Any caring responsibility gives rise to a choice: outsource or fulfil in house. Care is expensive and rapidly rising. £60 per day per child at a nursery or with a childminder. Childcare in the UK is the highest in the world (tying with Ireland) according to the OECD. Costs of childcare are paid out of taxed income. The breakeven points are high. It prohibits many from working for a time. A London Business School Survey found that 70% of women feel anxious about taking a career break. Many people work through even when they see no money after taxes and care costs.

Working practices in the UK are the most rigid in Europe according to the IPPR. Where flex exists it’s negotiated for in existing filled roles, it’s rarely advertised in new roles.

There is definitely scope for more creative and imaginative approaches.

Last week the Women and Equalities Commission headed by Maria Miller, MP proposed 4 gamechangers:

1. All jobs should be made flexible from the outset unless there is a strong, persistent business case against.

This would help anyone with caring responsibilities manage the logistics that go along with ensuring seamless care prevails. It would reduce the stigma of asking for special treatment that is often interpreted as a lack of commitment. Flex entails empowering people to manage their own schedules and measuring their output. Presenteeism and productivity do not correlate.

2. Fathers and second parents should get three months’ well paid, non-transferable leave to support more equal participation in childcare.

This would support and empower the second parent in the home, allow time for bonding with children and enable a smooth transition back into the workplace at the end of a mother’s maternity leave.
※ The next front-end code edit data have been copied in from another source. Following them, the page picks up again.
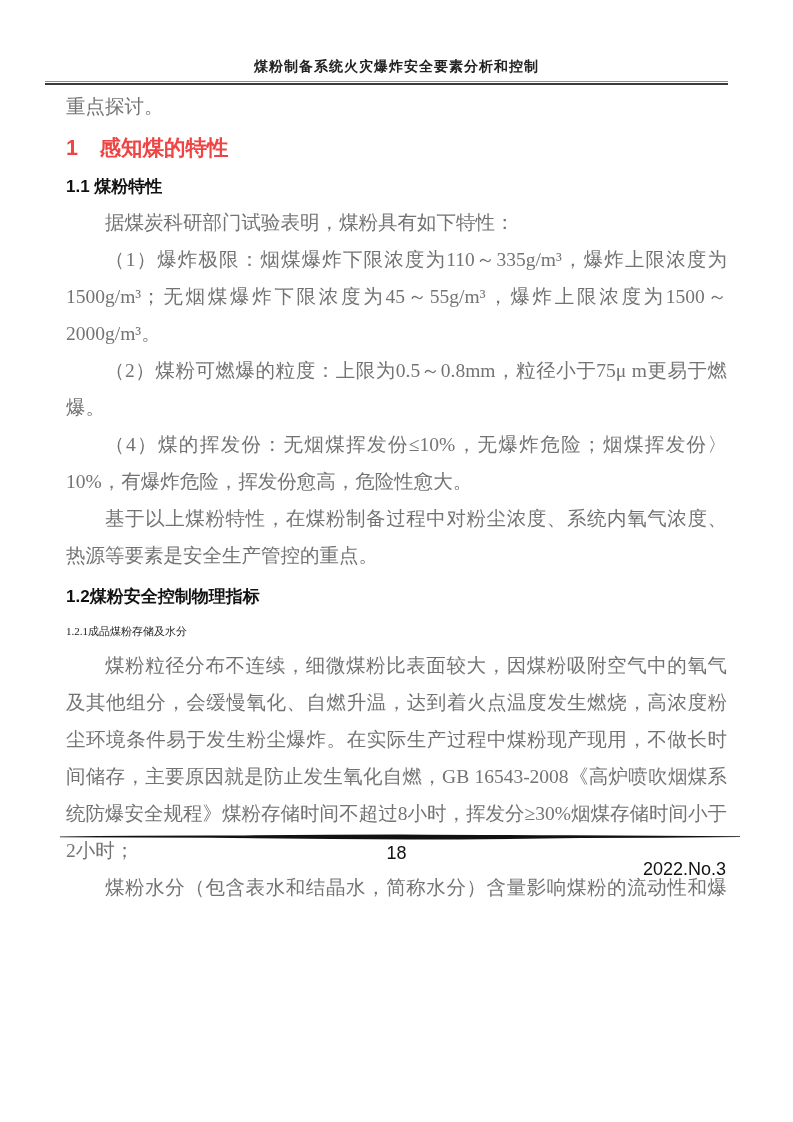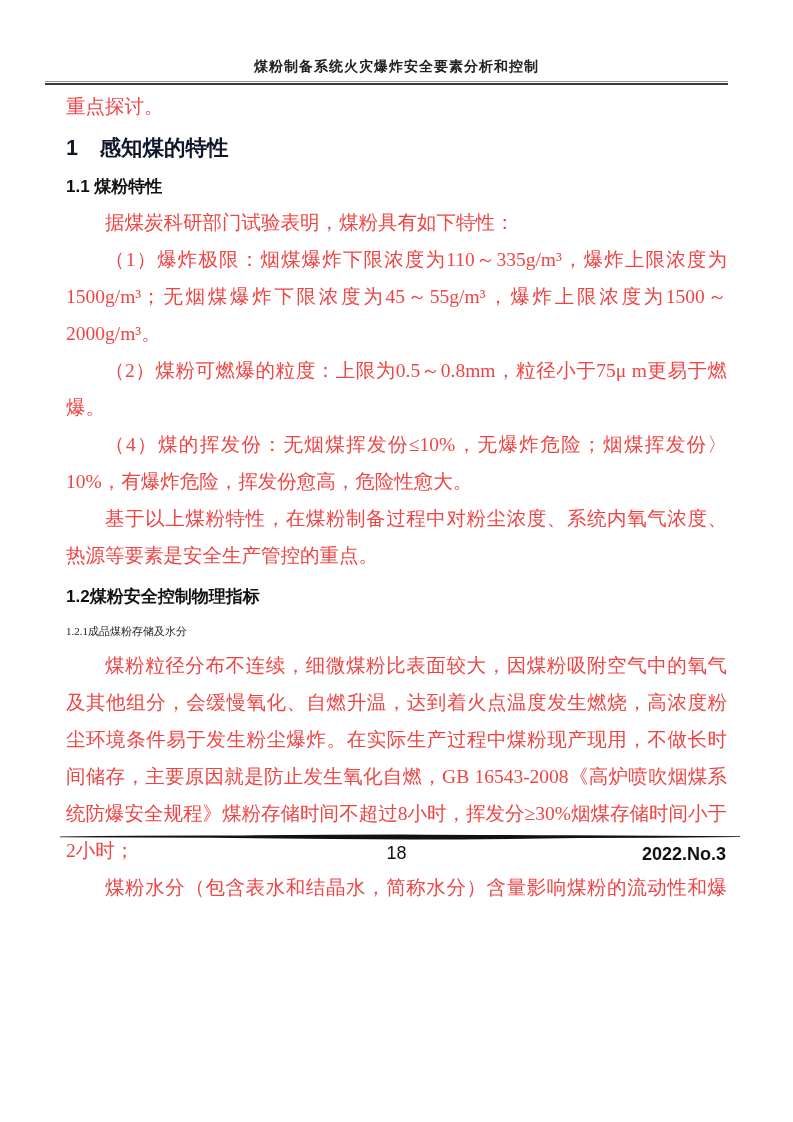"重点探讨。" .para { color: #ef4444 -> #737373 }
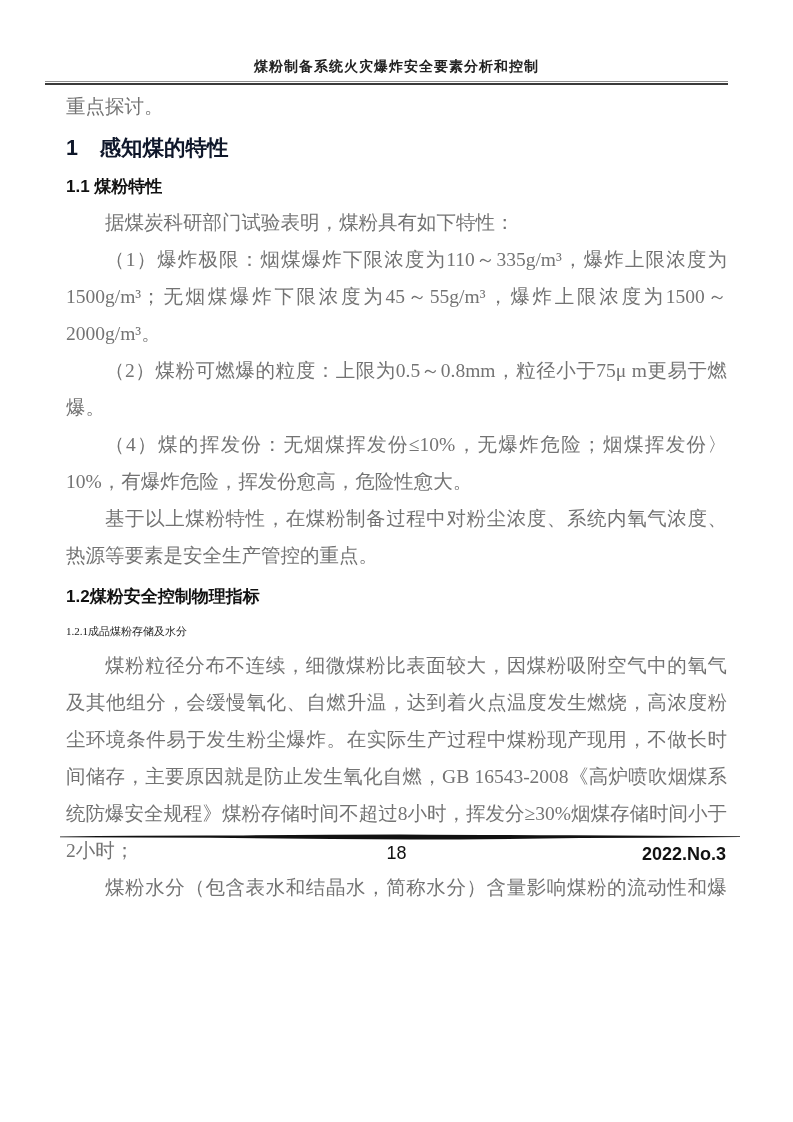"1 感知煤的特性" .h1 { color: #0f172a -> #ef4444 }
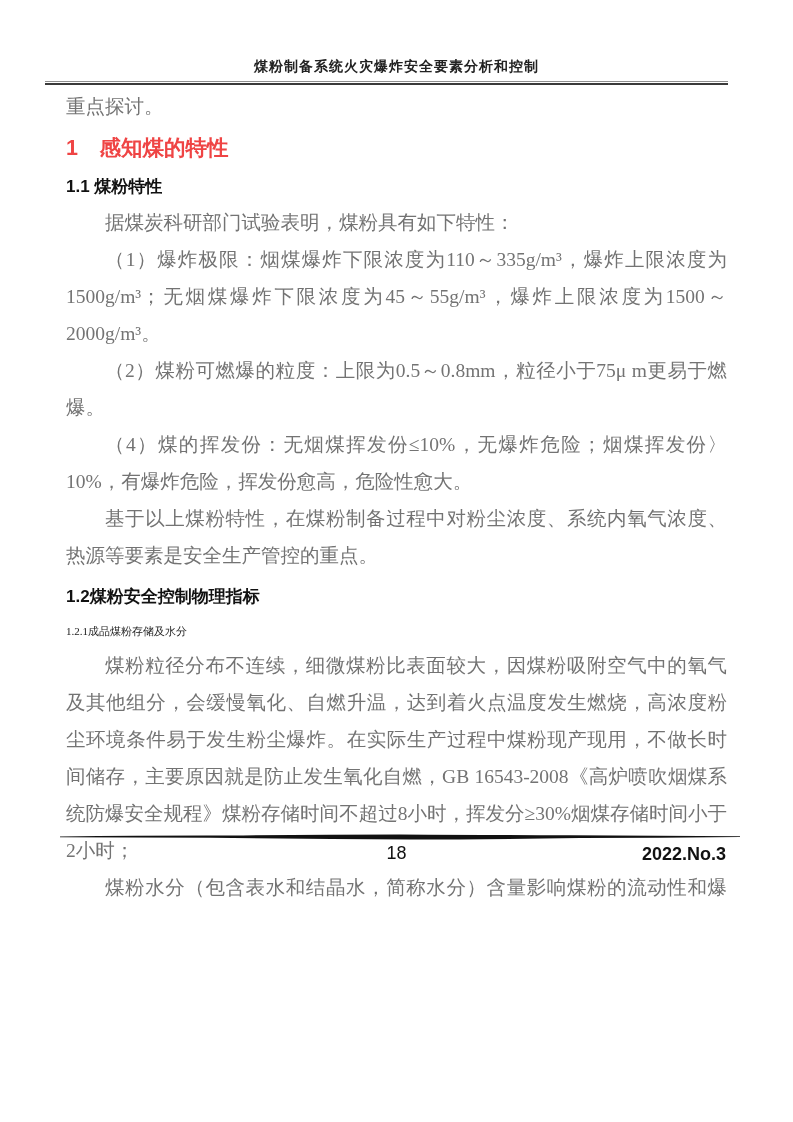"2022.No.3" .issue { font-weight: bold -> none; top: 1px -> 16px }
It would help normalise a more proportionate share of domestic duties across both parents. The financial burden of care costs would be alleviated for an additional three months.

3. The government should set up a “National Pathways to Work” scheme to get women back into employment after time out.

Returners from career breaks find it extremely difficult to re-enter the workforce, many find it impossible. Employers don’t like gaps. They prefer to hire people with jobs and current experience.

4. Industrial strategies for low-paid jobs done mainly by women such as care, cleaning and retail to increase productivity and drive up wages.

One of the UK’s lower paid occupations, 80% female, but it’s a big and growing industry with many within on zero hour contracts. There are concerns about pensions looming for many undertaking care on a poorly paid basis.

Going back to the economists with money on the floor – Picking the money up off the floor entails not exhibiting the same biases and restrictions as the rest of the market, daring to evaluate the value in a different way and being smart enough and brave enough to explore an anomaly.